Herr Stelzer sitzt auf der Bettkante und reißt sich die Daumennägel ab, sodass es blutet. Raspe erscheint auf einer Faschingsparty, den Körper mit Schnittwunden bedeckt. Die Gäste lachen und halten es für eine Verkleidung. Bis er sich mit der Rasierklinge in den Arm schneidet. Walther Zarges liegt seit seiner Entlassung vor drei Wochen willenlos im Bett. In seinem Kopf rechnet es. Pausenlos. Eine Journalistin beklagt in einem Fernsehstreitgespräch, dass erst die Gesellschaft die psychisch Kranken irre mache. Ein Professor widerspricht: Man wisse nicht, warum Menschen den Weg der Psychose gingen.
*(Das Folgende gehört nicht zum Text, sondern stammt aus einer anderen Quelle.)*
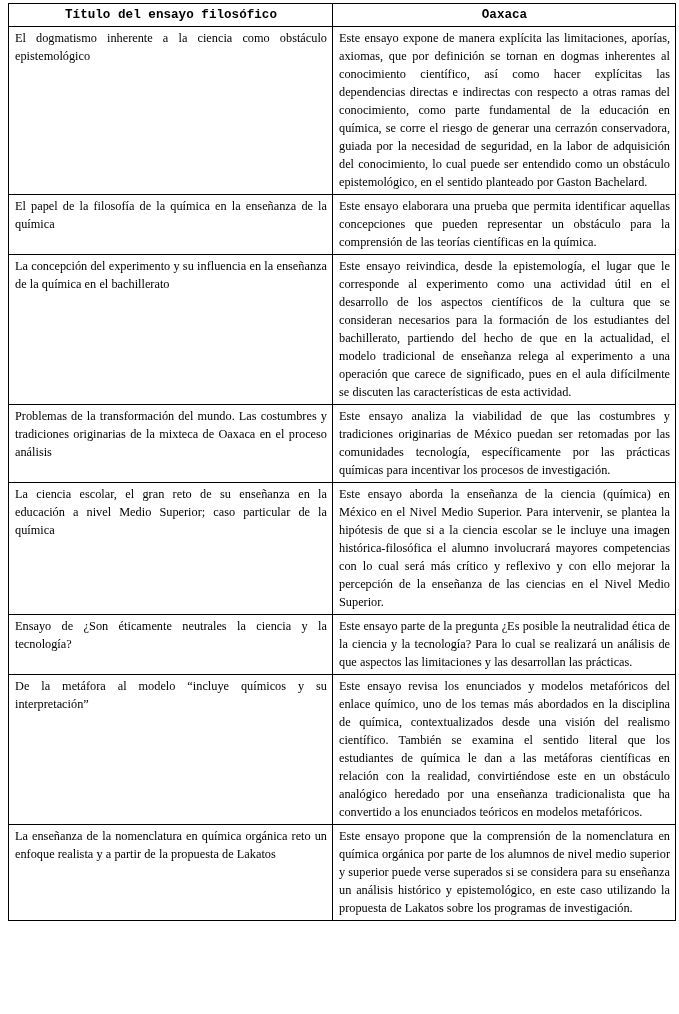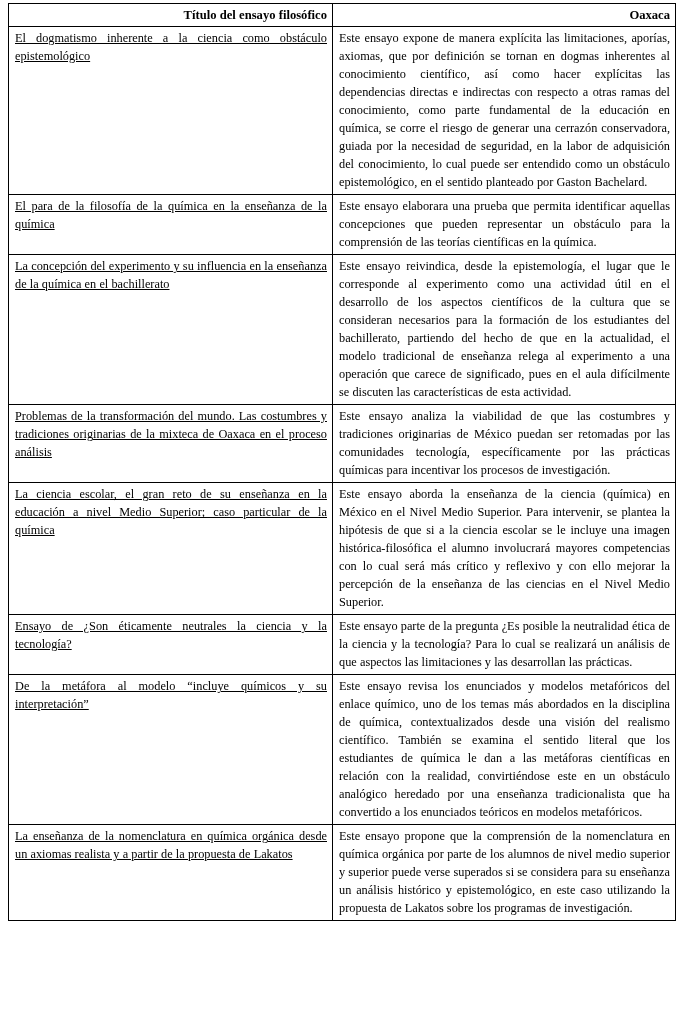"Título del ensayo filosófico" table.essay-table th { font-family: none -> Liberation Mono, monospace; text-align: right -> center }
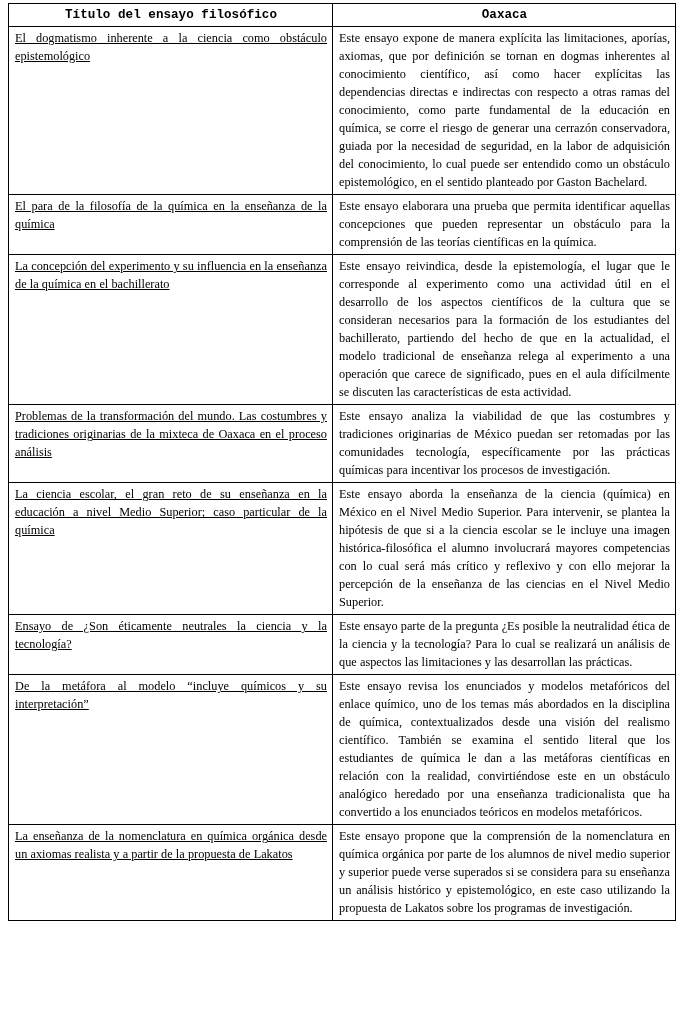"El dogmatismo inherente a la" td.cell-title { text-decoration: underline -> none }
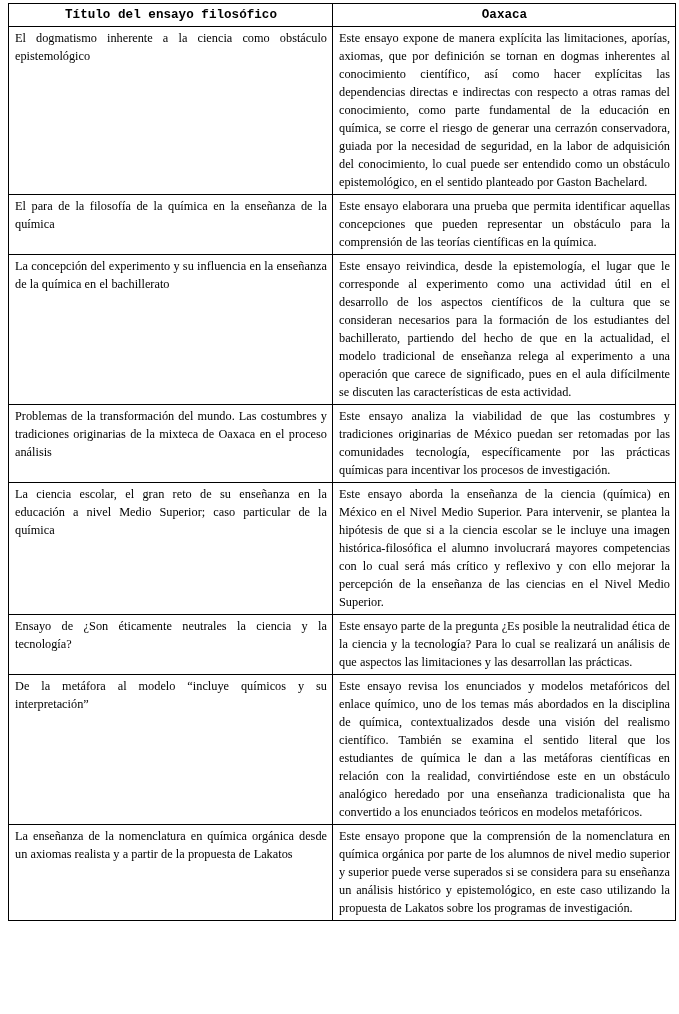"El para de la filosofía" p { text: para -> papel }
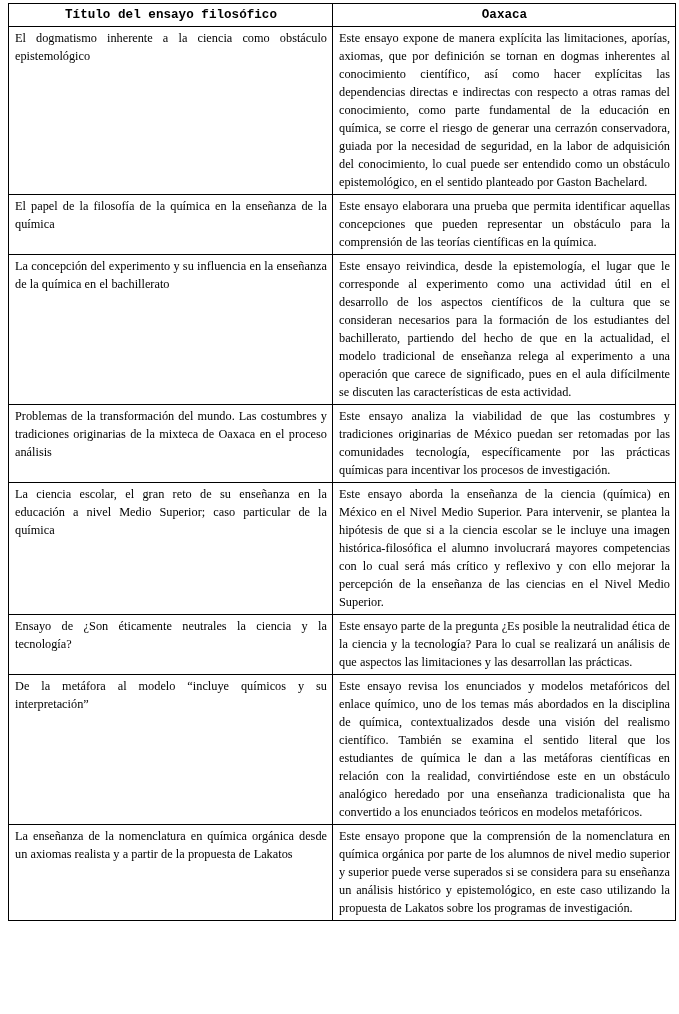"La enseñanza de la nomenclatura" p { text: desde un axiomas -> reto un enfoque }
Eine Pflegerin verliebt sich in einen Heroinsüchtigen, der freiwillig zum Entzug in die Klinik gekommen ist. Nach wenigen Tagen haut er ab. Goetz leidet unter einer Schwellung an seinem Hals, von der alle behaupten, sie sei gar nicht da. Er hat irgendwann aufgehört, zur Schule zu gehen, und sich in seinem Zimmer eingeschlossen, um pausenlos zu onanieren. Jetzt sitzt er in der Klinik fest, und kein Arzt spricht mit ihm. Wie soll...

Über den Autor

Rainald Goetz wird am 24. Mai 1954 als Sohn eines Chirurgen und einer Fotografin in München geboren. Er studiert Geschichte, Theaterwissenschaft und Medizin in München und in Paris. Ab 1976 schreibt er für die Süddeutsche Zeitung, darunter die Artikelserie Aus dem Tagebuch eines Medizinstudenten. 1980 leistet er sein praktisches Jahr in einer Nervenklinik ab, 1982 promoviert er mit einer Arbeit, die bereits deutlich literarische Züge trägt. Die traumatische Zeit in der Psychiatrie verarbeitet er in seinem Debütroman Irre (1983). Das Werk ist noch nicht veröffentlicht, als er mit seinem Auftritt beim Ingeborg-Bachmann-Wettbewerb in Klagenfurt für einen Eklat sorgt: Während er aus dem Manuskript vorliest, ritzt er sich vor laufenden Kameras mit einer Rasierklinge die Stirn auf. Das deutsche Feuilleton ist gespalten zwischen Bewunderung und Abscheu. Der Autor aber geht als Mediensieger von Klagenfurt in die Geschichte ein. Nach mehreren Erzählungen, Dramen und Artikeln für die Musikzeitschrift Spex erscheint 1988 sein zweiter Roman Kontrolliert, eine Auseinandersetzung mit der RAF und dem Deutschen Herbst. Wenige Jahre später taucht Goetz in die Berliner Technoszene ein. Der Roman Rave, erschienen 1998, handelt vom Leben im Rausch, geschrieben im Stakkato des Techno-Beats. Im selben Jahr wird er eingeladen, die renommierten Frankfurter Poetikvorlesungen zu halten. Er verfasst eines der ersten prominenten Internettagebücher, das 1999 unter dem Titel Abfall für alle als Buch erscheint. Sein Bericht Loslabern (2009), ein Sittenbild über den Krisenherbst 2008, und das Bildtagebuch Elfter September 2010 (2010) sind fragmentarische Abrechnungen mit den ersten Jahren des neuen Jahrhunderts. Goetz lebt als freier Schriftsteller in Berlin und hat mehrere Literaturpreise erhalten.